● **DATA SECTION**
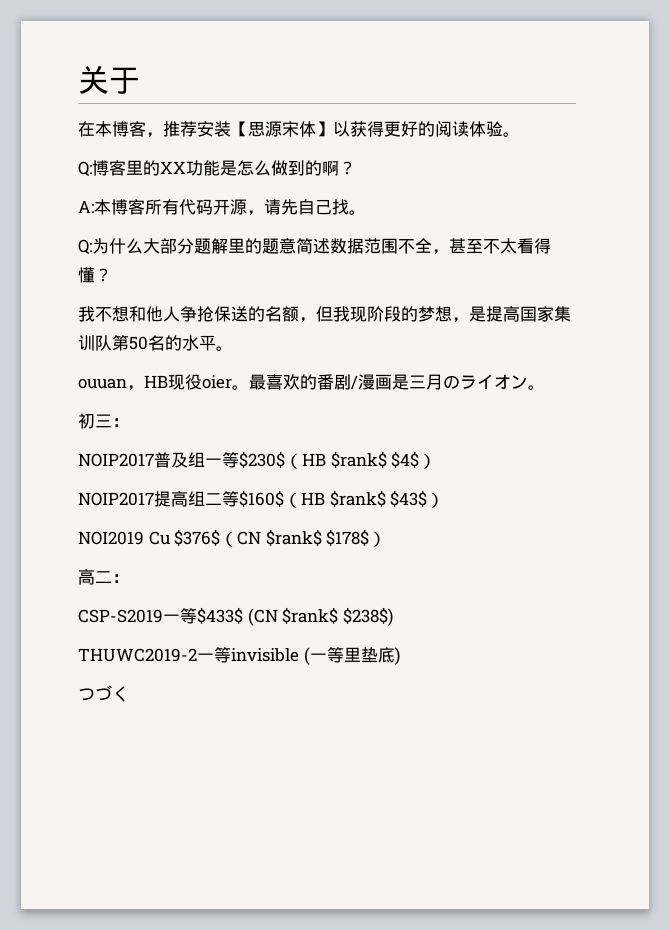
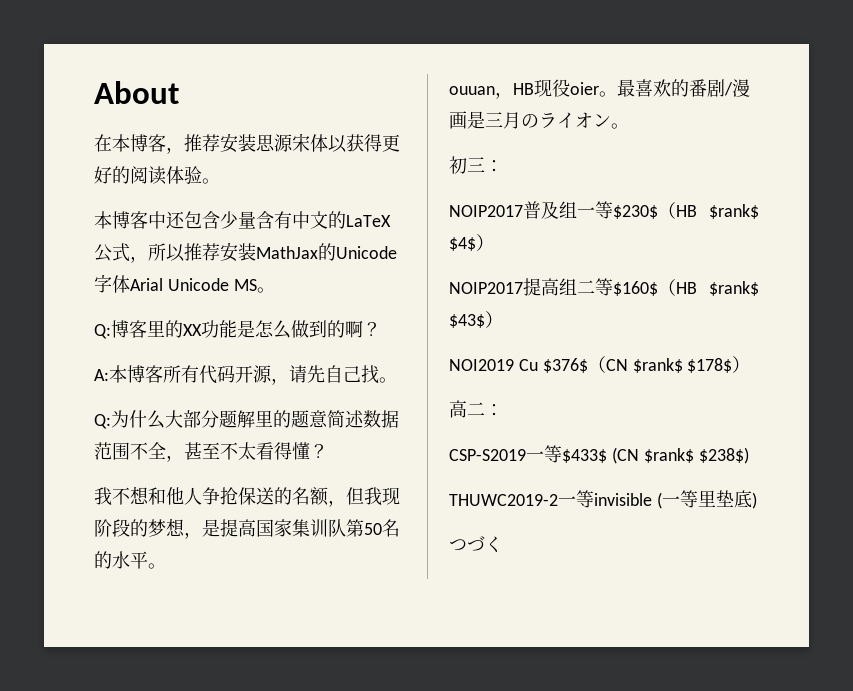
[78,65,140,94] 关于 -> [94,81,179,104] About
[231,121,248,137] 【 -> (256, 143) none
[316,121,333,137] 】 -> (328, 143) none
(520, 134) none -> [94,211,391,229] [94,242,397,263] [94,274,275,293] // 本博客中还包含少量含有中文的LaTeX公式，所以推荐安装MathJax的Unicode字体Arial Unicode MS。

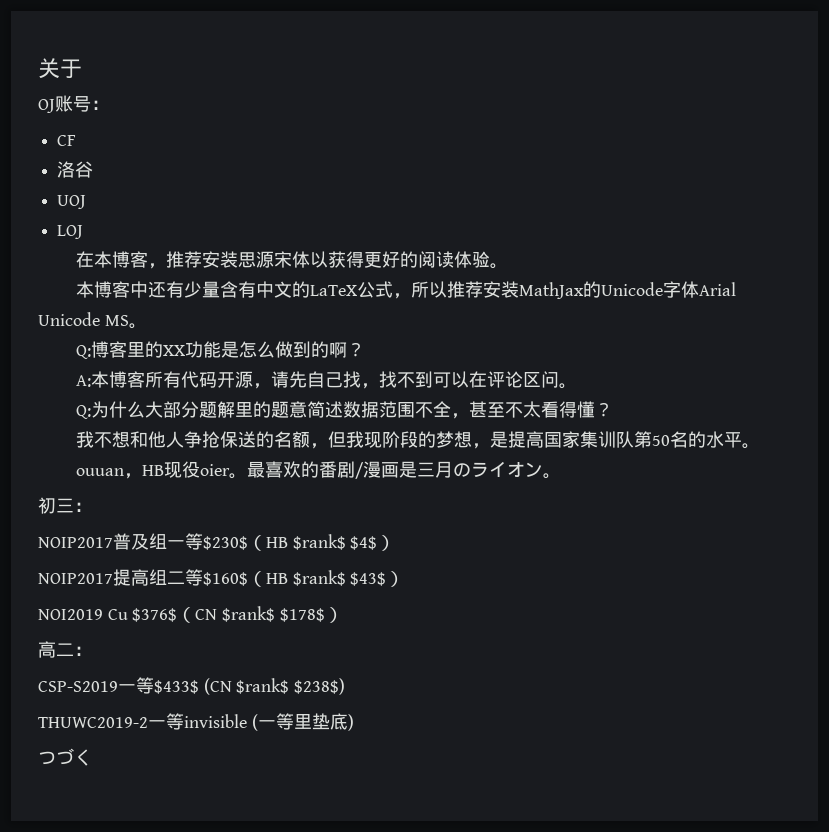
[94,81,179,104] About -> [38,58,82,79] [38,95,109,113] [57,135,77,146] [57,161,94,178] [57,195,87,209] [57,225,84,239] 关于 // OJ账号： // CF // 洛谷 // UOJ // LOJ
[184,211,220,229] 包含 -> [165,281,184,298] 有
(379, 374) none -> [360,371,559,389] ，找不到可以在评论区问

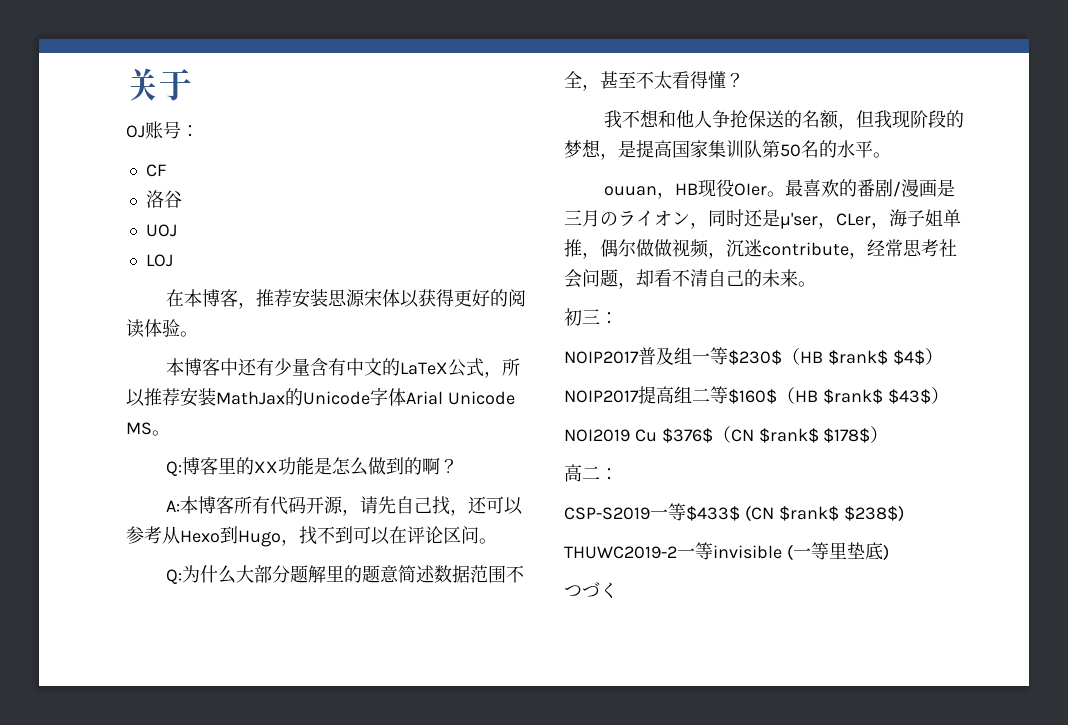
(379, 386) none -> [468,496,524,515] [126,526,299,547] 还可以参考从Hexo到Hugo，
[199,464,230,476] oier -> [734,183,768,196] OIer
(543, 469) none -> [690,209,961,229] [564,239,957,259] [564,269,798,289] ，同时还是μ'ser，CLer，海子姐单推，偶尔做做视频，沉迷contribute，经常思考社会问题，却看不清自己的未来

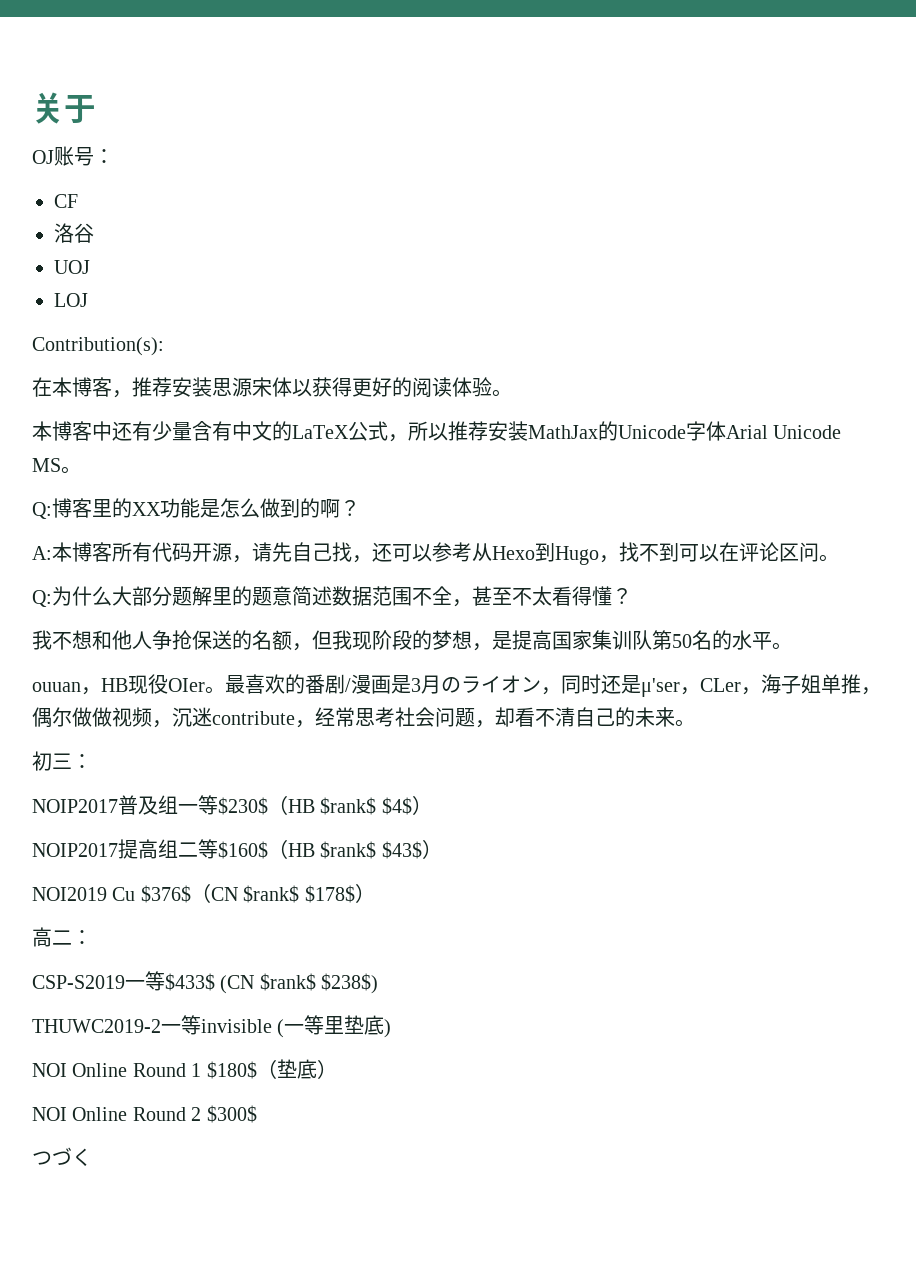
(173, 260) none -> [32,337,164,356] // Contribution(s):
[564,210,582,225] 三 -> [411,678,421,692] 3
(889, 552) none -> [32,1059,337,1079] [32,1105,257,1123] // NOI Online Round 1 $180$（垫底） // NOI Online Round 2 $300$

● **ACTIVITY**
Each record above is to be returned unchanged, while any picture it holds stays out.

● **SOLUTION FOR THIS TASK**
[78,65,140,94] 关于 -> [94,81,179,104] About
[231,121,248,137] 【 -> (256, 143) none
[316,121,333,137] 】 -> (328, 143) none
(520, 134) none -> [94,211,391,229] [94,242,397,263] [94,274,275,293] // 本博客中还包含少量含有中文的LaTeX公式，所以推荐安装MathJax的Unicode字体Arial Unicode MS。

[94,81,179,104] About -> [38,58,82,79] [38,95,109,113] [57,135,77,146] [57,161,94,178] [57,195,87,209] [57,225,84,239] 关于 // OJ账号： // CF // 洛谷 // UOJ // LOJ
[184,211,220,229] 包含 -> [165,281,184,298] 有
(379, 374) none -> [360,371,559,389] ，找不到可以在评论区问

(379, 386) none -> [468,496,524,515] [126,526,299,547] 还可以参考从Hexo到Hugo，
[199,464,230,476] oier -> [734,183,768,196] OIer
(543, 469) none -> [690,209,961,229] [564,239,957,259] [564,269,798,289] ，同时还是μ'ser，CLer，海子姐单推，偶尔做做视频，沉迷contribute，经常思考社会问题，却看不清自己的未来

(173, 260) none -> [32,337,164,356] // Contribution(s):
[564,210,582,225] 三 -> [411,678,421,692] 3
(889, 552) none -> [32,1059,337,1079] [32,1105,257,1123] // NOI Online Round 1 $180$（垫底） // NOI Online Round 2 $300$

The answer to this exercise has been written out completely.